*** Opening Given records ***

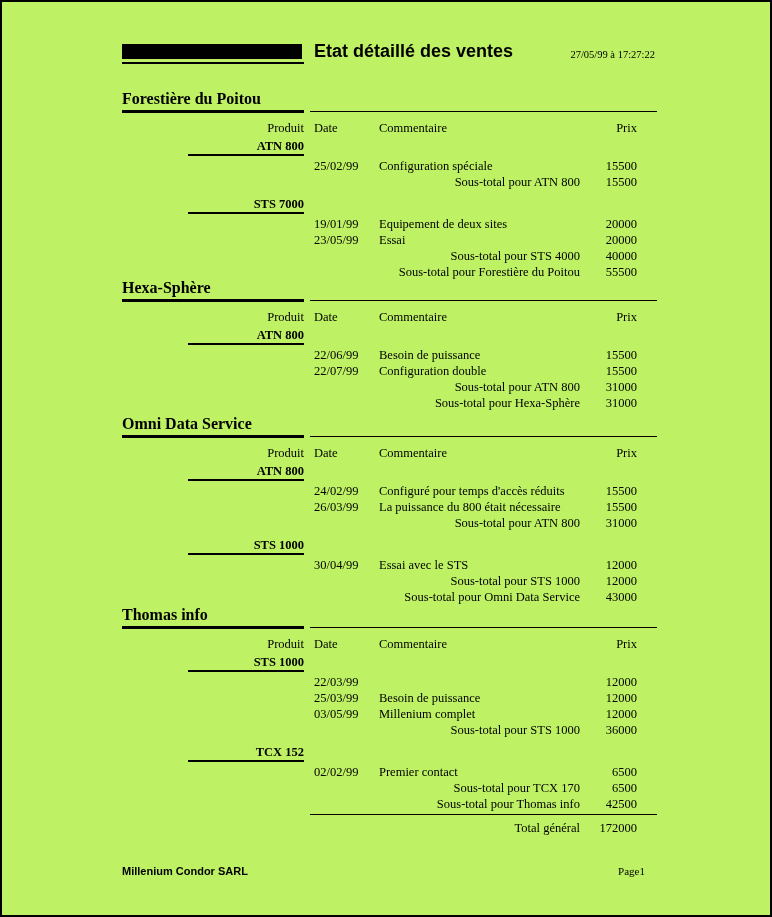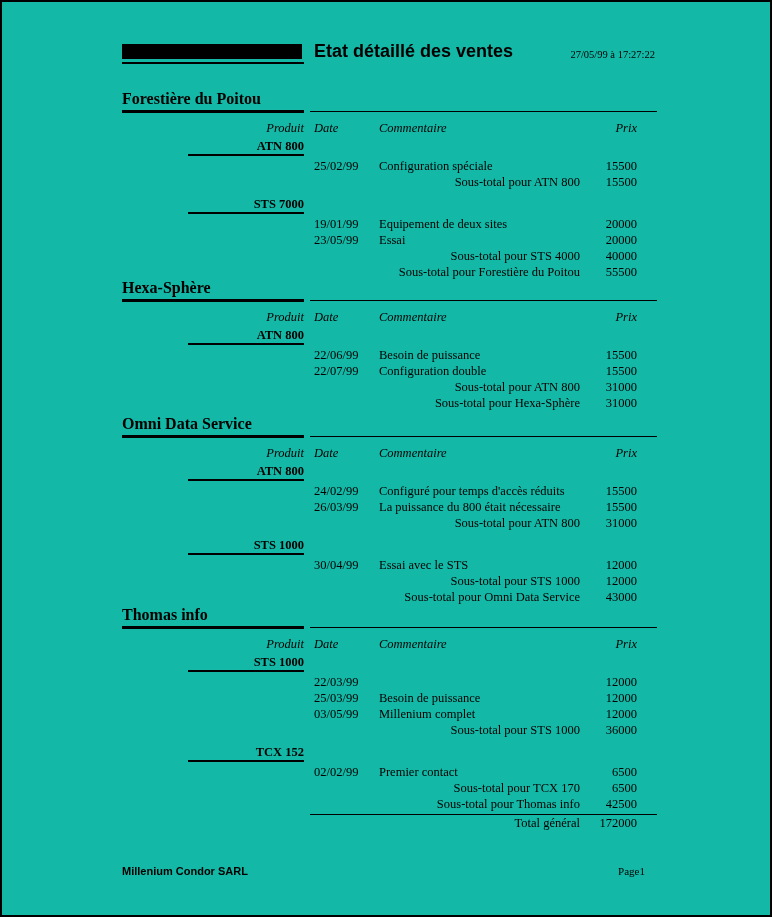--- a/index.html
+++ b/index.html
@@ -8,7 +8,7 @@
     width: 772px;
     height: 917px;
     box-sizing: border-box;
-    background: #14b8a6;
+    background: #bef264;
     border: 2px solid #000;
     color: #000;
     font-family: "Liberation Serif", serif;

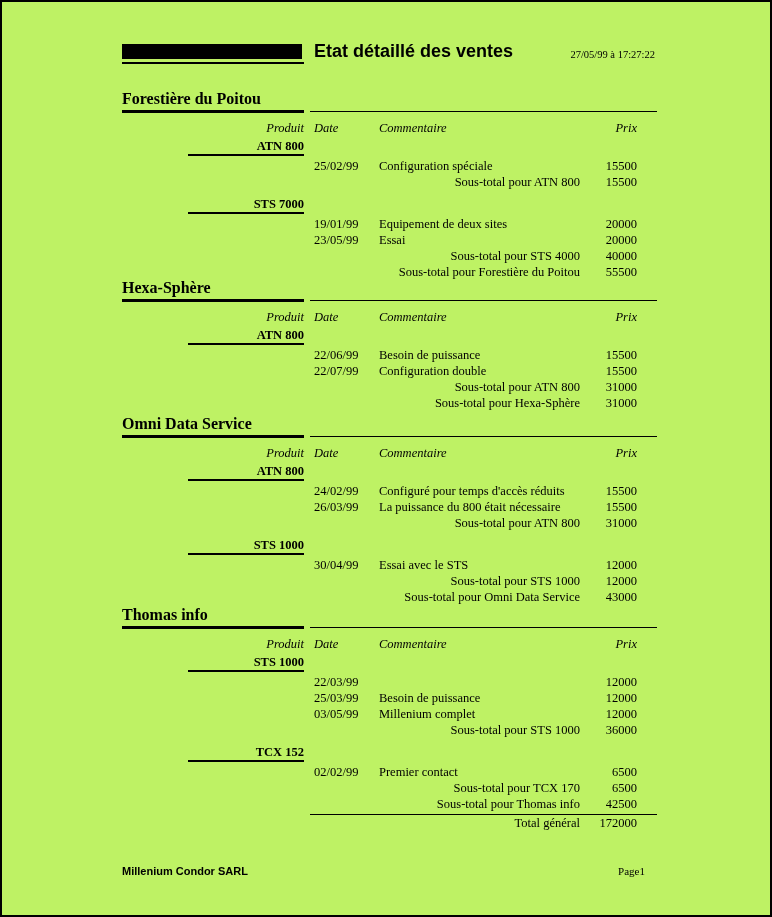--- a/index.html
+++ b/index.html
@@ -43,7 +43,7 @@
   .c1 { grid-column: 1; } .c3 { grid-column: 3; } .c4 { grid-column: 4; }
   .c5 { grid-column: 5; } .c34 { grid-column: 3 / 5; padding-right: 2px; }
   .ra { text-align: right; }
-  .it { font-style: italic; }
+  .it { }
   .hdr { margin-top: 6px; }
   .prod-name { font-weight: bold; }
   .product { margin-top: 2px; }

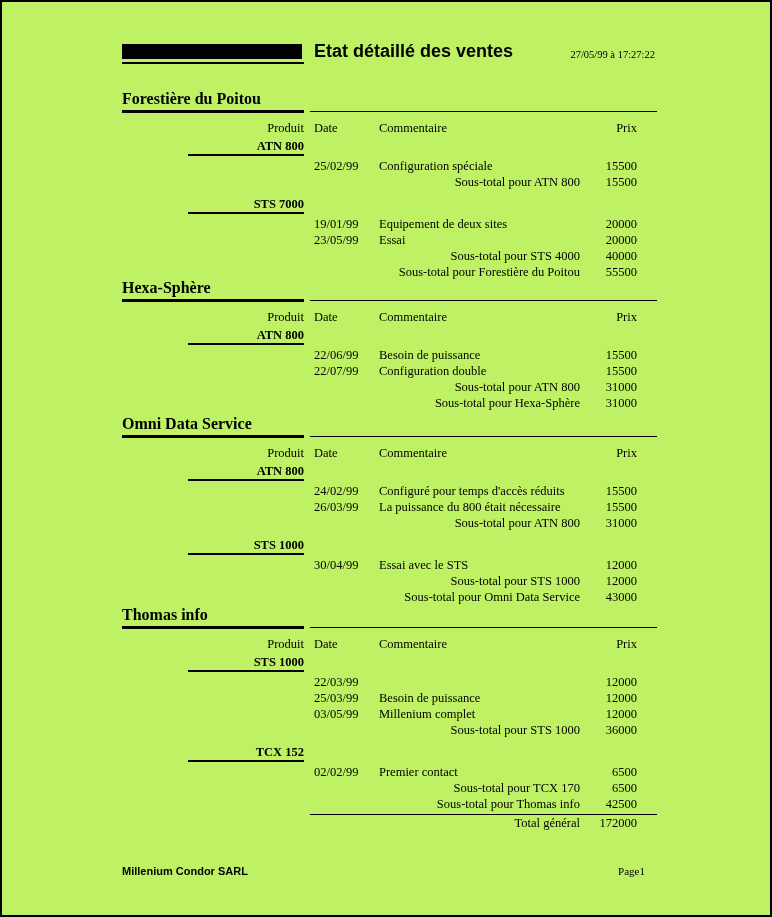--- a/index.html
+++ b/index.html
@@ -54,7 +54,7 @@
   
   .total-block { position: absolute; top: 812px; left: 120px; width: 535px; }
   .total-rule { margin-left: 188px; width: 347px; border-top: 1px solid #000; }
-  .total-block .grid { }
+  .total-block .grid { margin-top: 5px; }
 
   
   .report-footer {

*** Closing Given records ***

## Exercise
Your reply should be the entries above, repeated exactly and free of pictures.

## Response area
--- a/index.html
+++ b/index.html
@@ -8,7 +8,7 @@
     width: 772px;
     height: 917px;
     box-sizing: border-box;
-    background: #14b8a6;
+    background: #bef264;
     border: 2px solid #000;
     color: #000;
     font-family: "Liberation Serif", serif;

--- a/index.html
+++ b/index.html
@@ -43,7 +43,7 @@
   .c1 { grid-column: 1; } .c3 { grid-column: 3; } .c4 { grid-column: 4; }
   .c5 { grid-column: 5; } .c34 { grid-column: 3 / 5; padding-right: 2px; }
   .ra { text-align: right; }
-  .it { font-style: italic; }
+  .it { }
   .hdr { margin-top: 6px; }
   .prod-name { font-weight: bold; }
   .product { margin-top: 2px; }

--- a/index.html
+++ b/index.html
@@ -54,7 +54,7 @@
   
   .total-block { position: absolute; top: 812px; left: 120px; width: 535px; }
   .total-rule { margin-left: 188px; width: 347px; border-top: 1px solid #000; }
-  .total-block .grid { }
+  .total-block .grid { margin-top: 5px; }
 
   
   .report-footer {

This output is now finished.